YOUR ASSIGNMENT: The data below is to be output in full, unchanged.

RECORDS TO PROCESS:
────────────────

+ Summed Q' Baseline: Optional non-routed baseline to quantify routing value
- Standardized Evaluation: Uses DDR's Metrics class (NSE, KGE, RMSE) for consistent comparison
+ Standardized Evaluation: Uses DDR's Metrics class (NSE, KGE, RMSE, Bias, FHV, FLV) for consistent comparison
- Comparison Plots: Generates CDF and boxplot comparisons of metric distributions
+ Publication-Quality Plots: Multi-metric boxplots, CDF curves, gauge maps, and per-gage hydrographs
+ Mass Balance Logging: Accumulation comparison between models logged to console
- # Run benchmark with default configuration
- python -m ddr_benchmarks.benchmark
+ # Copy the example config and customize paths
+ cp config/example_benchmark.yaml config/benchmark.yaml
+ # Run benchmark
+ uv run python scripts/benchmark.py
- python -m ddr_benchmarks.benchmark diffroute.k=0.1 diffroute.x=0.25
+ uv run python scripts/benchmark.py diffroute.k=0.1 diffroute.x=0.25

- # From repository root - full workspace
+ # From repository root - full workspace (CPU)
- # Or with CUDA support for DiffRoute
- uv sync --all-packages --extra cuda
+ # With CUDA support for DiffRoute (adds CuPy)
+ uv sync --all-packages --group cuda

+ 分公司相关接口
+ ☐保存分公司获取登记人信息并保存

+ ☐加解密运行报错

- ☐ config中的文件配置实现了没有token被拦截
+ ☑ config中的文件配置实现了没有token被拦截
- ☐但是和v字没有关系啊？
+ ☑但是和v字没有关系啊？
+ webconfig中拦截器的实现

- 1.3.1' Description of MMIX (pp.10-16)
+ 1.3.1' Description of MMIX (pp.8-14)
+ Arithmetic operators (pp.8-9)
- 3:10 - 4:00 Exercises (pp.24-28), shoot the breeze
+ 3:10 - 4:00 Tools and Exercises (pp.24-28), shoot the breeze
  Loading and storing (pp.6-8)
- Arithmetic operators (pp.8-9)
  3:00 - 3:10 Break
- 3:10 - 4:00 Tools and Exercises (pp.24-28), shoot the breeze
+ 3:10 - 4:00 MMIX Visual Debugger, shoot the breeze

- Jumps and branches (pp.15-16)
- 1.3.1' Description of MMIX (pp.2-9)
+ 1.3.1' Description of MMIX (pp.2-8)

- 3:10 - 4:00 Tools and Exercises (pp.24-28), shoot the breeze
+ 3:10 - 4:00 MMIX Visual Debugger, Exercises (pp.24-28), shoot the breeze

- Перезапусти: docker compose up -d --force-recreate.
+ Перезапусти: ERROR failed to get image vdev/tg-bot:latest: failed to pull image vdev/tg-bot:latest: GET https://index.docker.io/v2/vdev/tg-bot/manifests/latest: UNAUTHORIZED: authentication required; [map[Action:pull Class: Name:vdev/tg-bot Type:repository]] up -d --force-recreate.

────────────────

RESULT OF THE TASK:
+ Summed Q' Baseline: Optional non-routed baseline to quantify routing value
- Standardized Evaluation: Uses DDR's Metrics class (NSE, KGE, RMSE) for consistent comparison
+ Standardized Evaluation: Uses DDR's Metrics class (NSE, KGE, RMSE, Bias, FHV, FLV) for consistent comparison
- Comparison Plots: Generates CDF and boxplot comparisons of metric distributions
+ Publication-Quality Plots: Multi-metric boxplots, CDF curves, gauge maps, and per-gage hydrographs
+ Mass Balance Logging: Accumulation comparison between models logged to console
- # Run benchmark with default configuration
- python -m ddr_benchmarks.benchmark
+ # Copy the example config and customize paths
+ cp config/example_benchmark.yaml config/benchmark.yaml
+ # Run benchmark
+ uv run python scripts/benchmark.py
- python -m ddr_benchmarks.benchmark diffroute.k=0.1 diffroute.x=0.25
+ uv run python scripts/benchmark.py diffroute.k=0.1 diffroute.x=0.25

- # From repository root - full workspace
+ # From repository root - full workspace (CPU)
- # Or with CUDA support for DiffRoute
- uv sync --all-packages --extra cuda
+ # With CUDA support for DiffRoute (adds CuPy)
+ uv sync --all-packages --group cuda

+ 分公司相关接口
+ ☐保存分公司获取登记人信息并保存

+ ☐加解密运行报错

- ☐ config中的文件配置实现了没有token被拦截
+ ☑ config中的文件配置实现了没有token被拦截
- ☐但是和v字没有关系啊？
+ ☑但是和v字没有关系啊？
+ webconfig中拦截器的实现

- 1.3.1' Description of MMIX (pp.10-16)
+ 1.3.1' Description of MMIX (pp.8-14)
+ Arithmetic operators (pp.8-9)
- 3:10 - 4:00 Exercises (pp.24-28), shoot the breeze
+ 3:10 - 4:00 Tools and Exercises (pp.24-28), shoot the breeze
  Loading and storing (pp.6-8)
- Arithmetic operators (pp.8-9)
  3:00 - 3:10 Break
- 3:10 - 4:00 Tools and Exercises (pp.24-28), shoot the breeze
+ 3:10 - 4:00 MMIX Visual Debugger, shoot the breeze

- Jumps and branches (pp.15-16)
- 1.3.1' Description of MMIX (pp.2-9)
+ 1.3.1' Description of MMIX (pp.2-8)

- 3:10 - 4:00 Tools and Exercises (pp.24-28), shoot the breeze
+ 3:10 - 4:00 MMIX Visual Debugger, Exercises (pp.24-28), shoot the breeze

- Перезапусти: docker compose up -d --force-recreate.
+ Перезапусти: ERROR failed to get image vdev/tg-bot:latest: failed to pull image vdev/tg-bot:latest: GET https://index.docker.io/v2/vdev/tg-bot/manifests/latest: UNAUTHORIZED: authentication required; [map[Action:pull Class: Name:vdev/tg-bot Type:repository]] up -d --force-recreate.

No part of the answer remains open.